DESCRIPTION OF THE TASK: Read the data below. Every line holding the string "spot" must be copied.

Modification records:
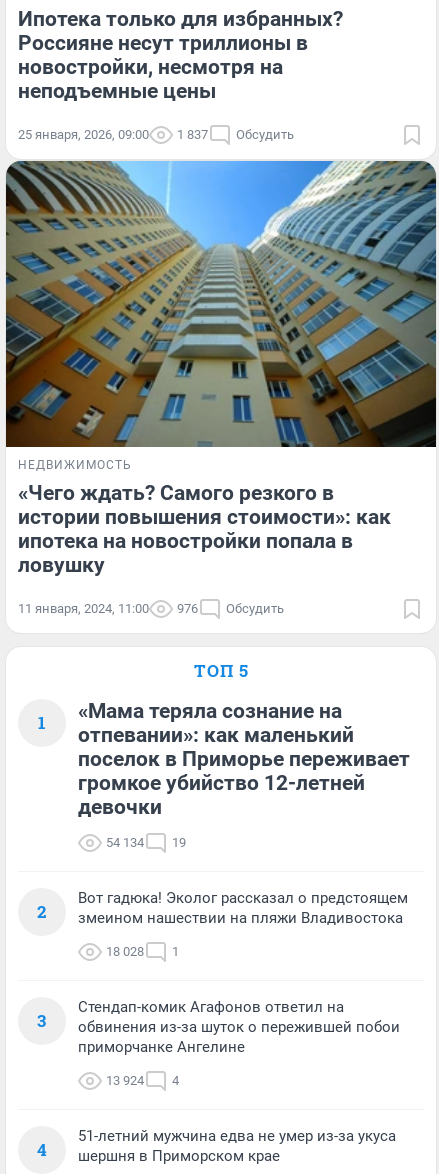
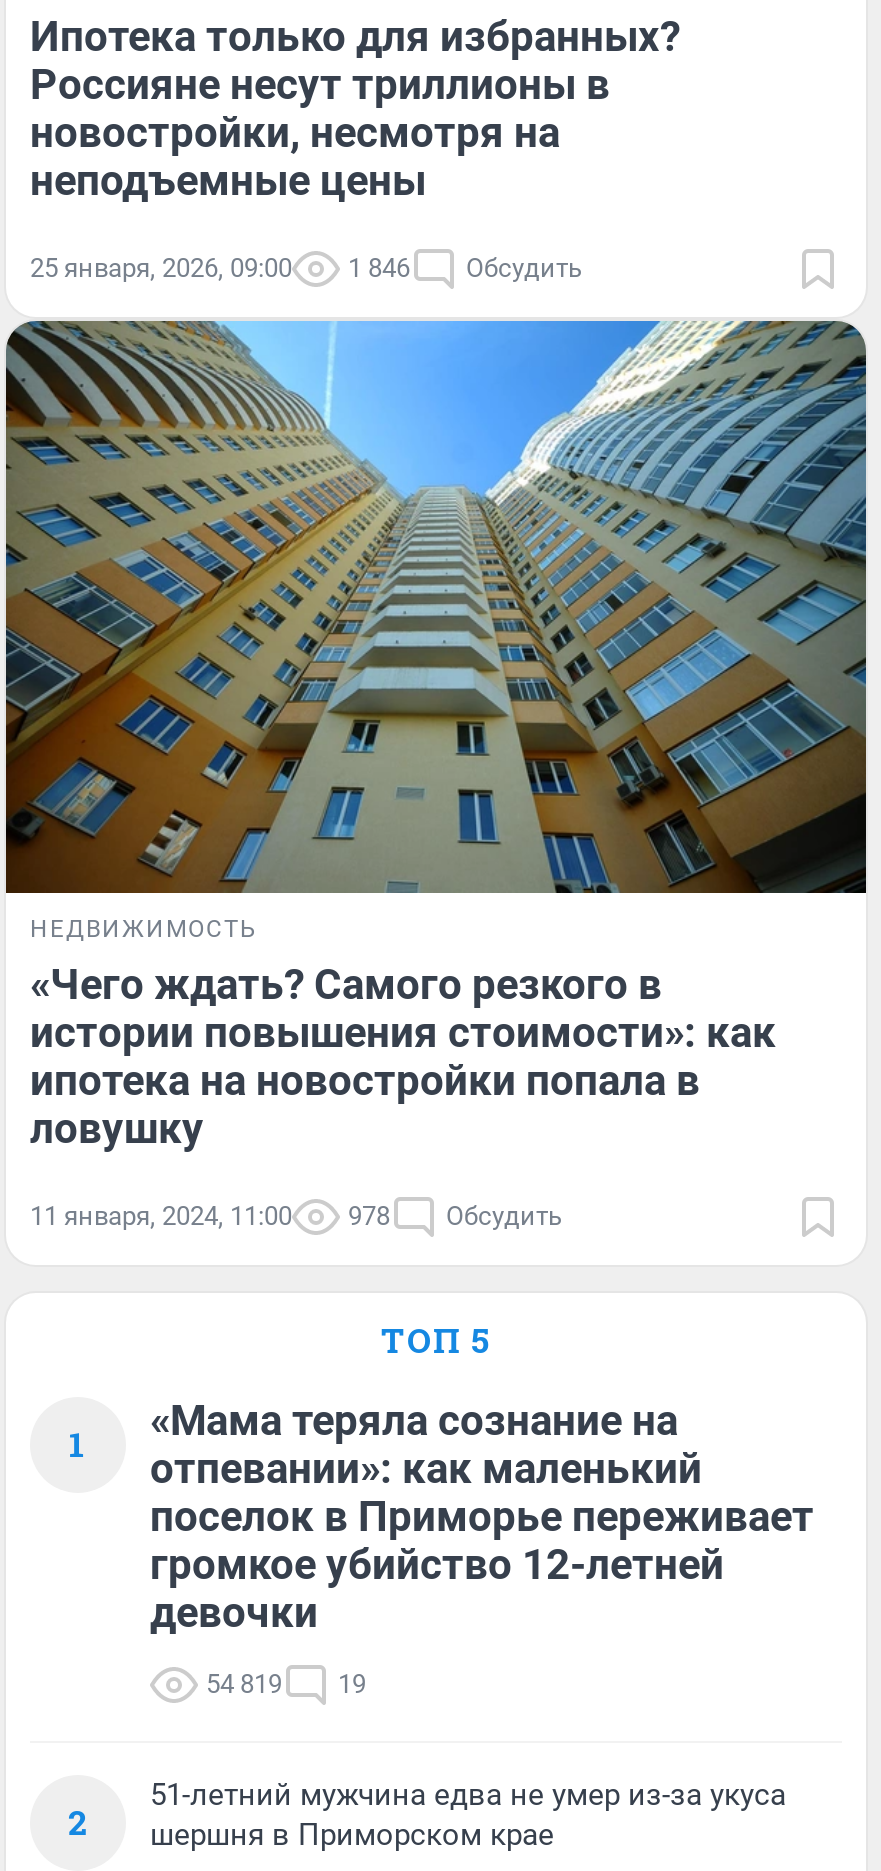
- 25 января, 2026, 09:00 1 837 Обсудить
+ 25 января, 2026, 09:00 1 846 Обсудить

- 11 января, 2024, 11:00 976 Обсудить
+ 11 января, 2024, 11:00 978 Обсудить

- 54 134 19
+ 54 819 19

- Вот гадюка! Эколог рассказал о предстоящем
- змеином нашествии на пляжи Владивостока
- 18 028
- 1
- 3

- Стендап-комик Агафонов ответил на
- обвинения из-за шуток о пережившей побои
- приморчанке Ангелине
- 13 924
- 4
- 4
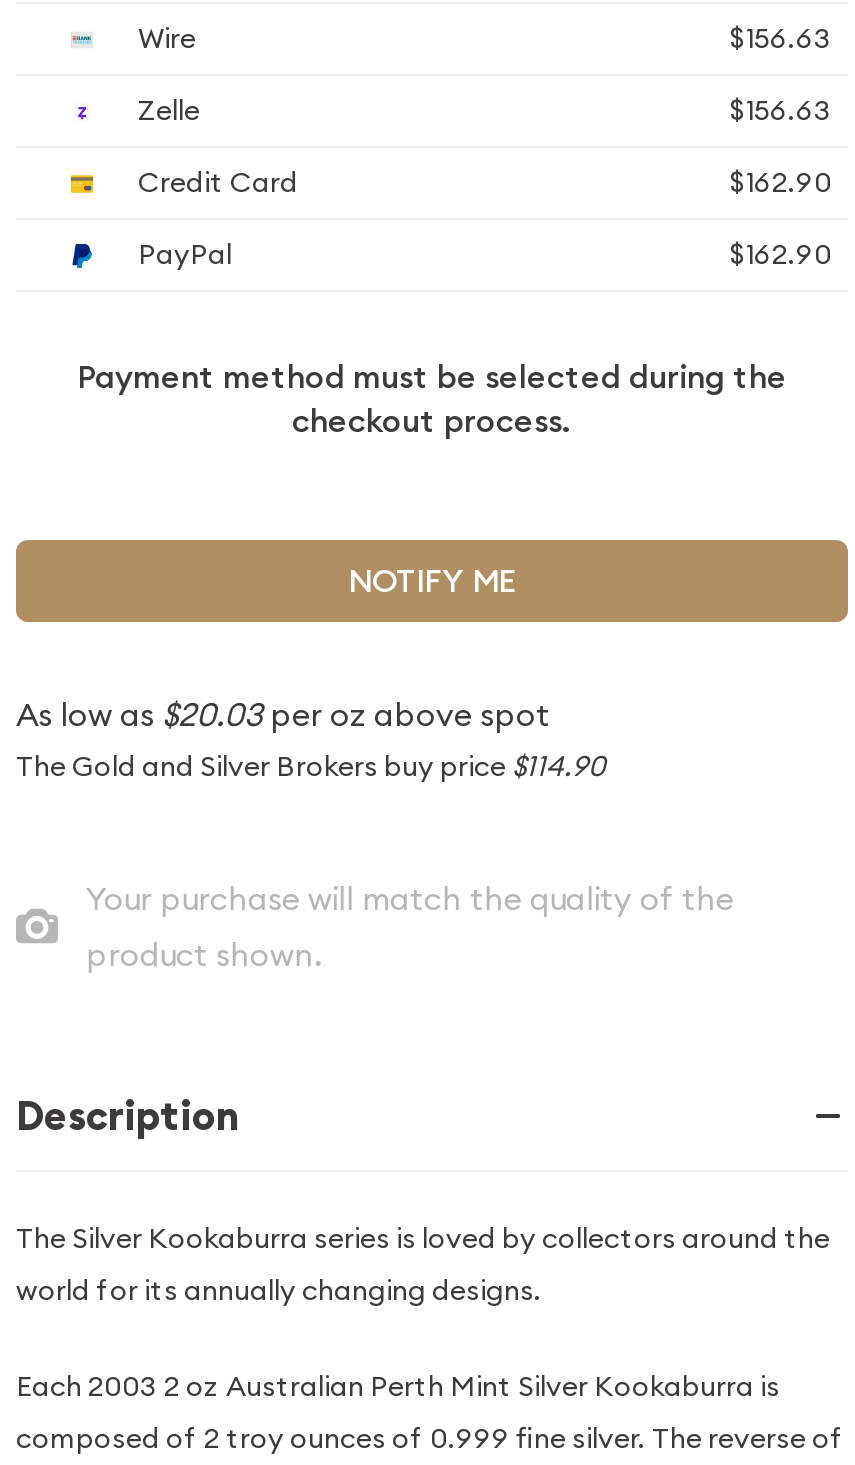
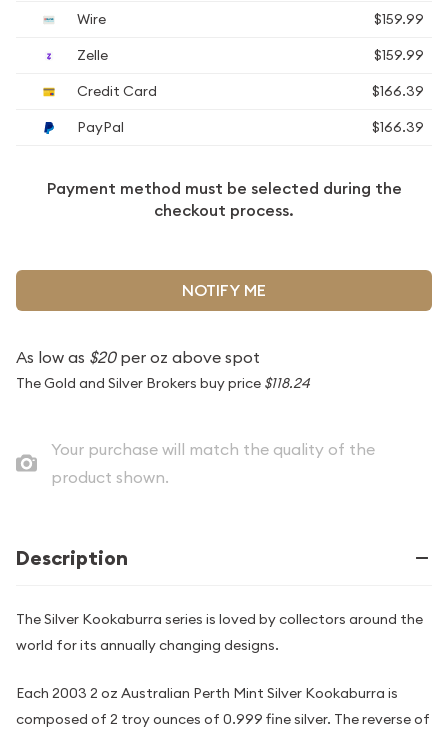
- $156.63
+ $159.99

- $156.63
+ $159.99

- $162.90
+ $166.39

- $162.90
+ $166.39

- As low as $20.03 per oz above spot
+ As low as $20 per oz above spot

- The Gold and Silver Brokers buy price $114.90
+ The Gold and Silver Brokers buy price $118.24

TASK SOLUTION:
- As low as $20.03 per oz above spot
+ As low as $20 per oz above spot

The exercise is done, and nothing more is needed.